The Supreme Court reversed the trial court's denial of Defendant's motion to compel arbitration, holding that remand was required for reconsideration in light of this Court's holdings in TotalEnergies E&P USA, Inc. v. MP Gulf of Mexico, LLC, 667 S.W.3d 694 (Tex. 2023).Lone Star Cleburne Autoplex filed this suit asserting that Alliance Auto Auctions of Dallas conspired with two of Lone Star's employees in order to embezzle money from Lone Star. Alliance moved to compel arbitration based on arbitration clauses contained in authorization agreements between Lone Star and a company Alliance used to verify and authorize car dealerships to buy and sell in the company's auctions. In opposing the motion Lone Star asserted that its claims fell outside the scope of the arbitration agreement. The trial court denied Alliance's motion to compel. The court of appeals affirmed. The Supreme Court reversed, holding that because the court of appeals decided this case without addressing arguments rejected in TotalEnergies, remand was required. View "Alliance Auto Auction of Dallas, Inc. v. Lone Star Cleburne Autoplex, Inc." on Justia Law
USA v. Team Finance
The underlying case against Defendants TeamHealth—a group of private equity-owned healthcare entities—was brought under the qui tam provisions of the False Claims Act. Two former TeamHealth employees (together, the “Relators”) alleged that TeamHealth routinely billed for nonexistent doctor examinations and critical care services. The matter was unsealed in 2018 after federal and state governments declined to intervene. The Relators moved forward with their case, which survived dismissal and proceeded through extensive discovery. Movant sought to permissively intervene in this closed matter to challenge the sealing of records. The district court denied Movant’s intervention on three independent grounds.

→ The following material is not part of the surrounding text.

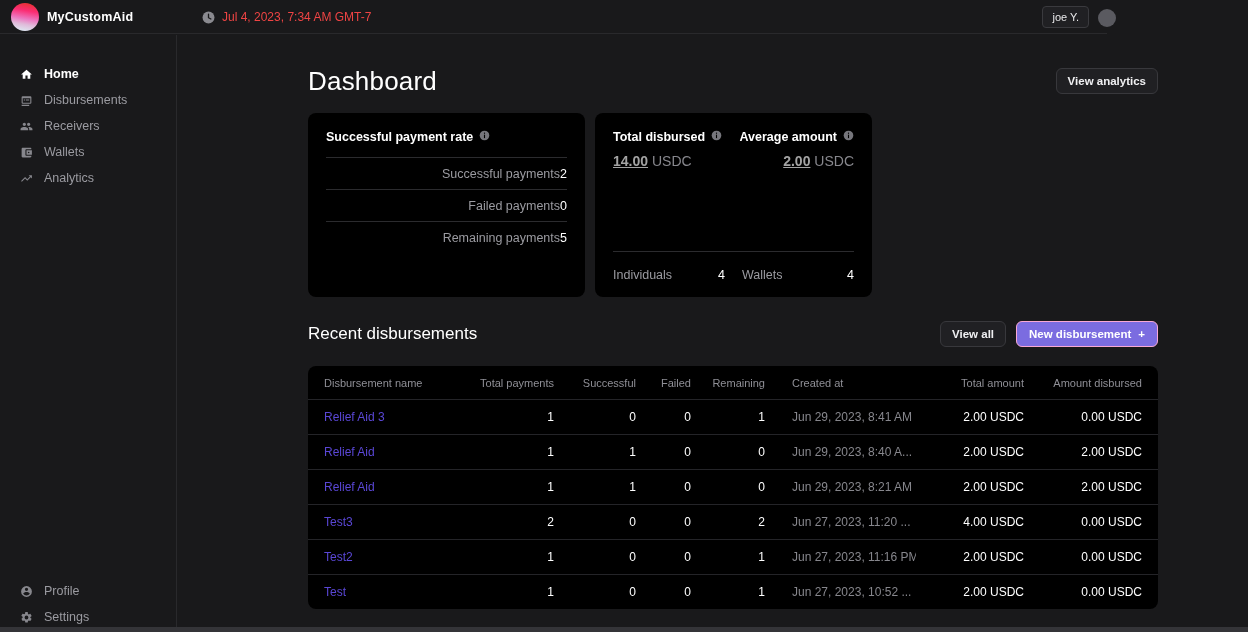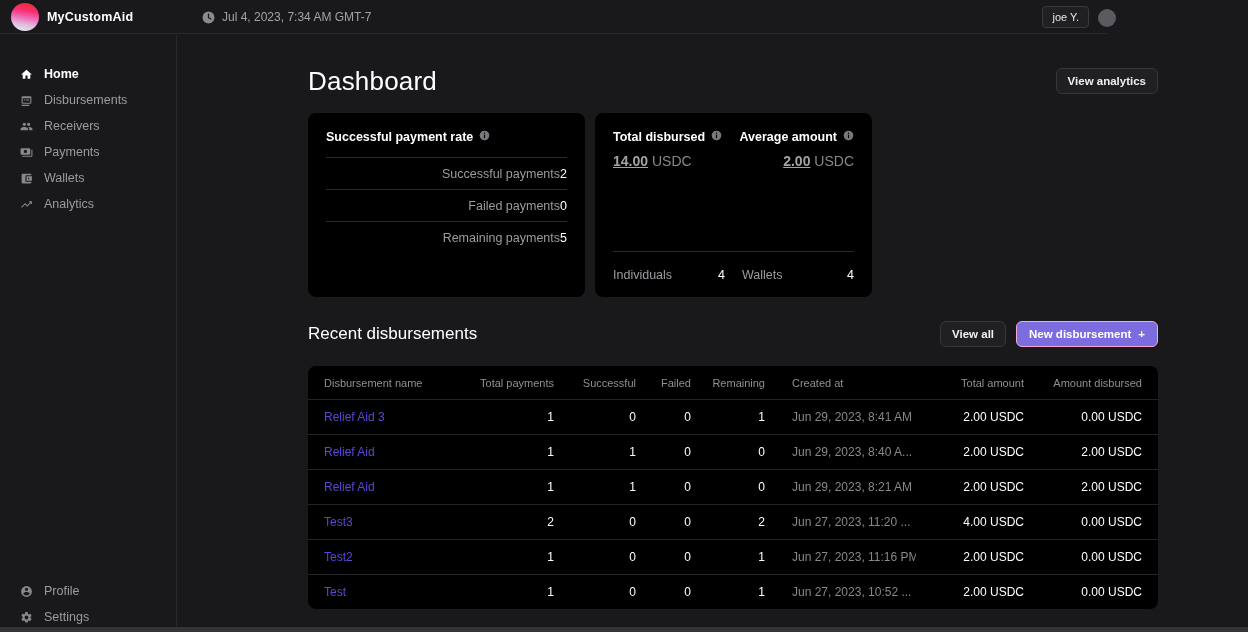"Jul 4, 2023, 7:34 AM" .clockgroup { color: #a3a3a3 -> #ef4444 }
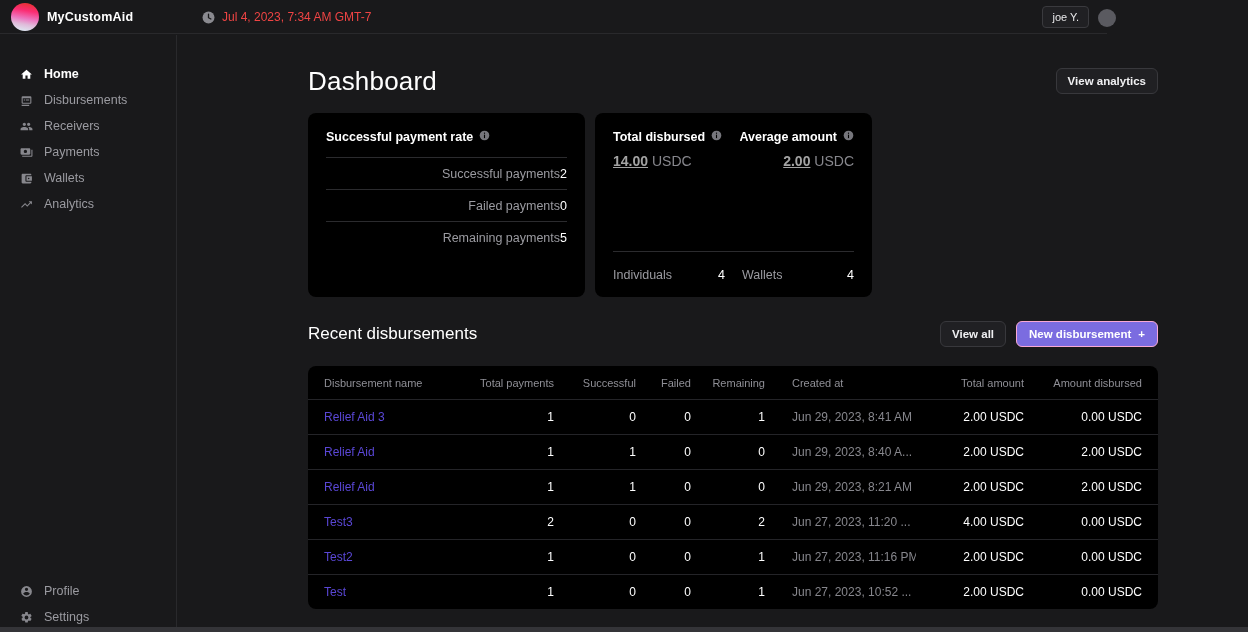"Payments" div.nav-item { html: <div> <svg> <path></path> </svg> <span>Payments</span> </div> -> none }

The Fifth Circuit reversed and remanded. The court explained that although courts are afforded great discretion in deciding intervention pursuant to Federal Rule of Civil Procedure 24(b), the district court’s reasoning was premised on several significant errors. The court explained it has permitted intervention by nonparties who seek only to challenge record-related restrictions. The court concluded that Movant’s claim shares a common question of law with the district court’s decisions related to sealing records: Whether there are compelling reasons for sealing that outweigh the public’s right of access. Thus, the court reversed the district court’s determination that Movant has failed to satisfy the requirements of Rule 24(b)(1). The court explained that it firmly holds that Movant has satisfied standing and the requirements of Rule 24(b)(1), however, it reiterated the district court’s discretion in ultimately deciding Movant’s motion. View "USA v. Team Finance" on Justia Law
SEC v. Barton
The Securities and Exchange Commission (“SEC”) sued Defendant as well as other individual Defendants and corporate entities for securities violations. Defendant appealed the district court’s order appointing a receiver over all corporations and entities controlled by him. A central dispute between the parties is what test the district court should have applied before imposing a receivership. Defendant argued the district court abused its discretion because it did not apply the standard or make the proper findings under the factors set forth in Netsphere (“Netsphere factors”). The SEC responded that Netsphere is inapplicable and the district court’s findings were sufficient under First Financial.
The Fifth Circuit vacated the district court’s order appointing a receiver. The court granted in part Defendant’s motion for a partial stay pending appeal. The court explained that, as Defendant points out, the district court’s order denying the stay discussed events and actions that took place after the receivership was already in place. Accordingly, the court vacated the appointment of the receiver and remanded so that the district court may consider whether to appoint a new receivership under the Netsphere factors. The court immediately suspended the receiver’s power to sell or dispose of property belonging to receivership entities, including the power to complete sales or disposals of property already approved by the district court.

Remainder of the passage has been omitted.